=== Begin Enclosure ===

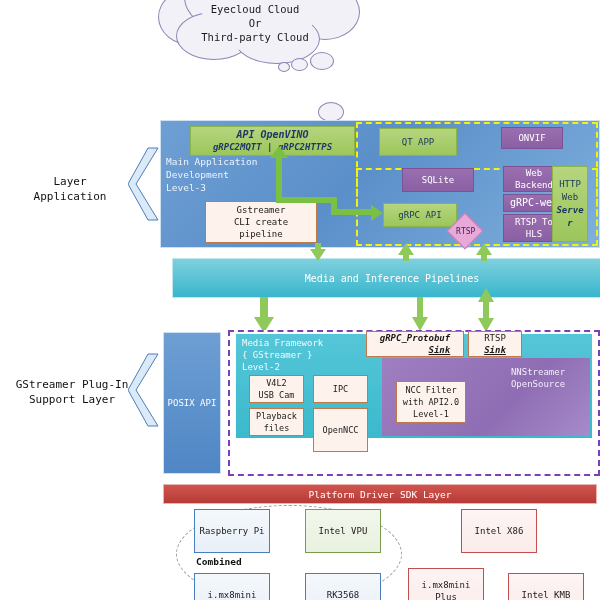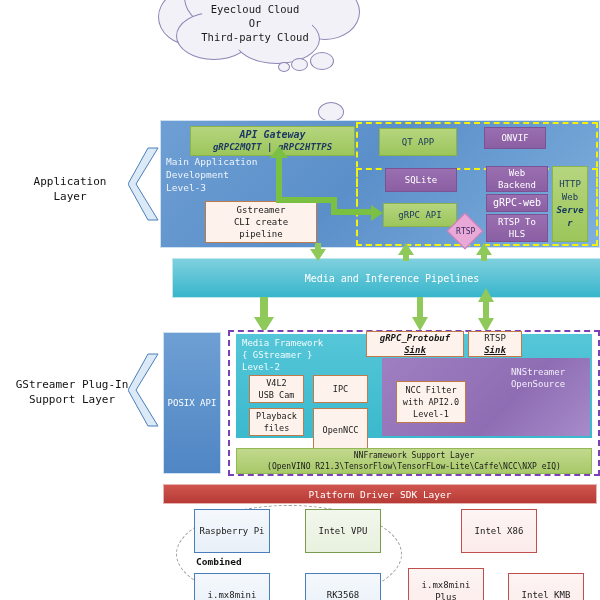"API Gateway" div.api-gw { text: Gateway -> OpenVINO }
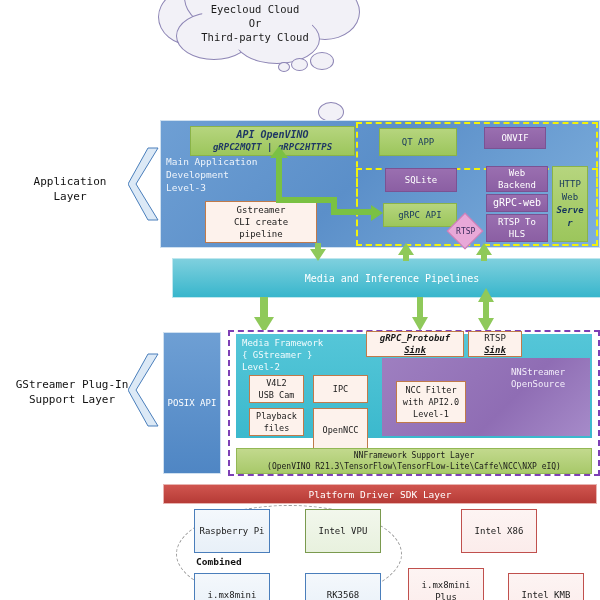"ONVIF" .purple { margin-left: none -> 17px }
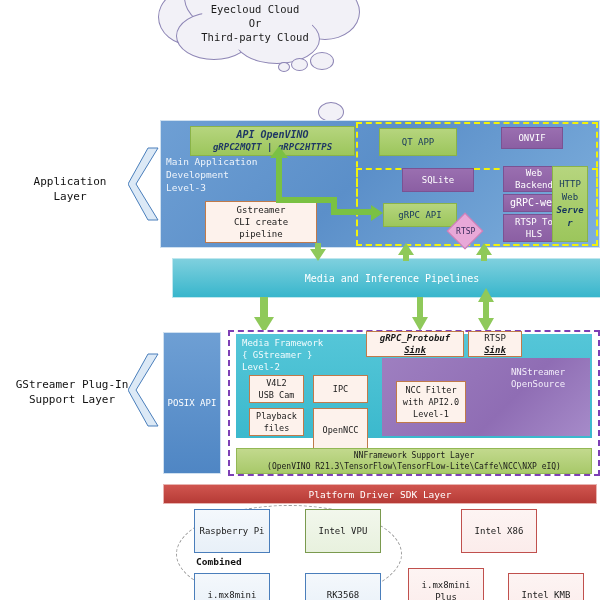"Application" div { order: before "Layer" -> after "Layer" }
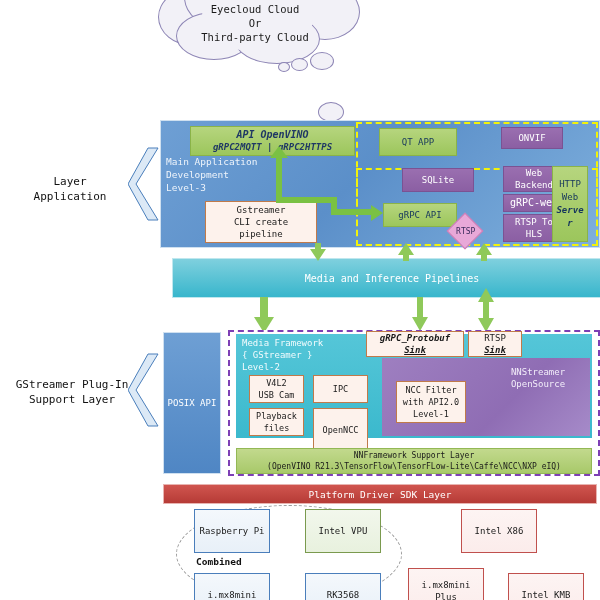"gRPC_Protobuf" div.box { text-align: none -> right }
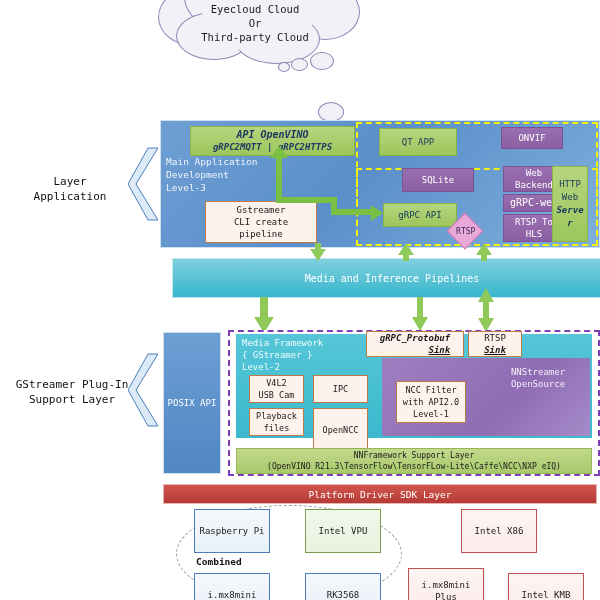"NNFramework Support Layer" div.abs { html: <div> <div> <div>NNFramework Support Layer</div> <div>(OpenVINO R21.3\TensorFlow\TensorFLow-Lite\Caffe\NCC\NXP eIQ)</div> </div> </div> -> none }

=== End Enclosure ===

(EXERCISE BRIEF):
Word for word, give the data above again, without any images.

(THE COMPLETED TASK):
"API Gateway" div.api-gw { text: Gateway -> OpenVINO }
"ONVIF" .purple { margin-left: none -> 17px }
"Application" div { order: before "Layer" -> after "Layer" }
"gRPC_Protobuf" div.box { text-align: none -> right }
"NNFramework Support Layer" div.abs { html: <div> <div> <div>NNFramework Support Layer</div> <div>(OpenVINO R21.3\TensorFlow\TensorFLow-Lite\Caffe\NCC\NXP eIQ)</div> </div> </div> -> none }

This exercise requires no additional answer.